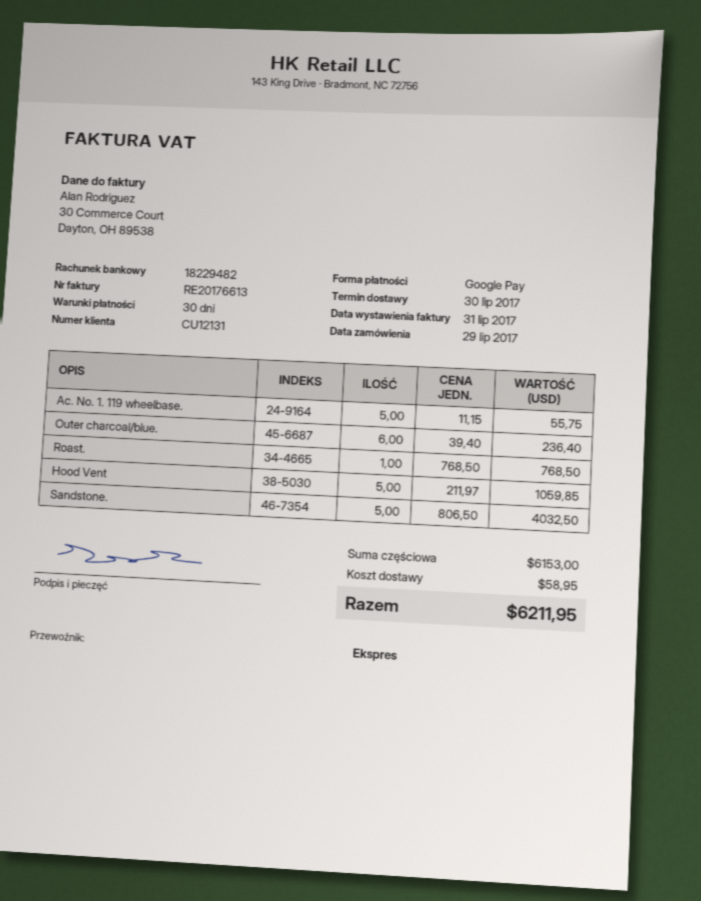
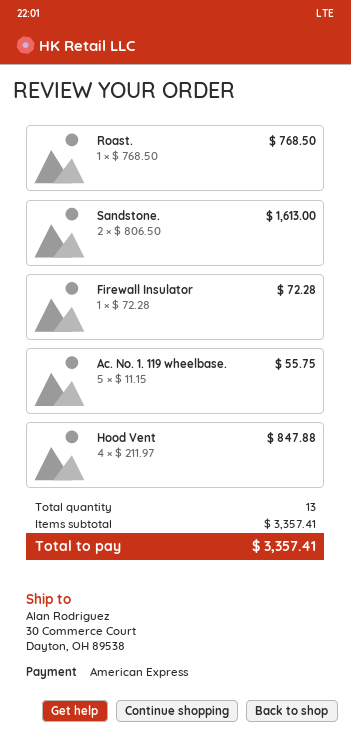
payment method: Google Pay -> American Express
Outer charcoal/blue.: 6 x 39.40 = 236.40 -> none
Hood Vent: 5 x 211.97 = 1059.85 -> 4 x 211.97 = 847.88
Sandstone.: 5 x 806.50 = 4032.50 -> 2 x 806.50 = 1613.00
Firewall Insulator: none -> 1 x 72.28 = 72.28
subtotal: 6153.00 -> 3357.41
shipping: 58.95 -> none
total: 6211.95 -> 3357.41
····················
— Problem requirements —
Copy exactly, and only, the lines from the one containing "Outer charcoal/blue.: 6" through the last line of the listing.

— Answer to this problem —
Outer charcoal/blue.: 6 x 39.40 = 236.40 -> none
Hood Vent: 5 x 211.97 = 1059.85 -> 4 x 211.97 = 847.88
Sandstone.: 5 x 806.50 = 4032.50 -> 2 x 806.50 = 1613.00
Firewall Insulator: none -> 1 x 72.28 = 72.28
subtotal: 6153.00 -> 3357.41
shipping: 58.95 -> none
total: 6211.95 -> 3357.41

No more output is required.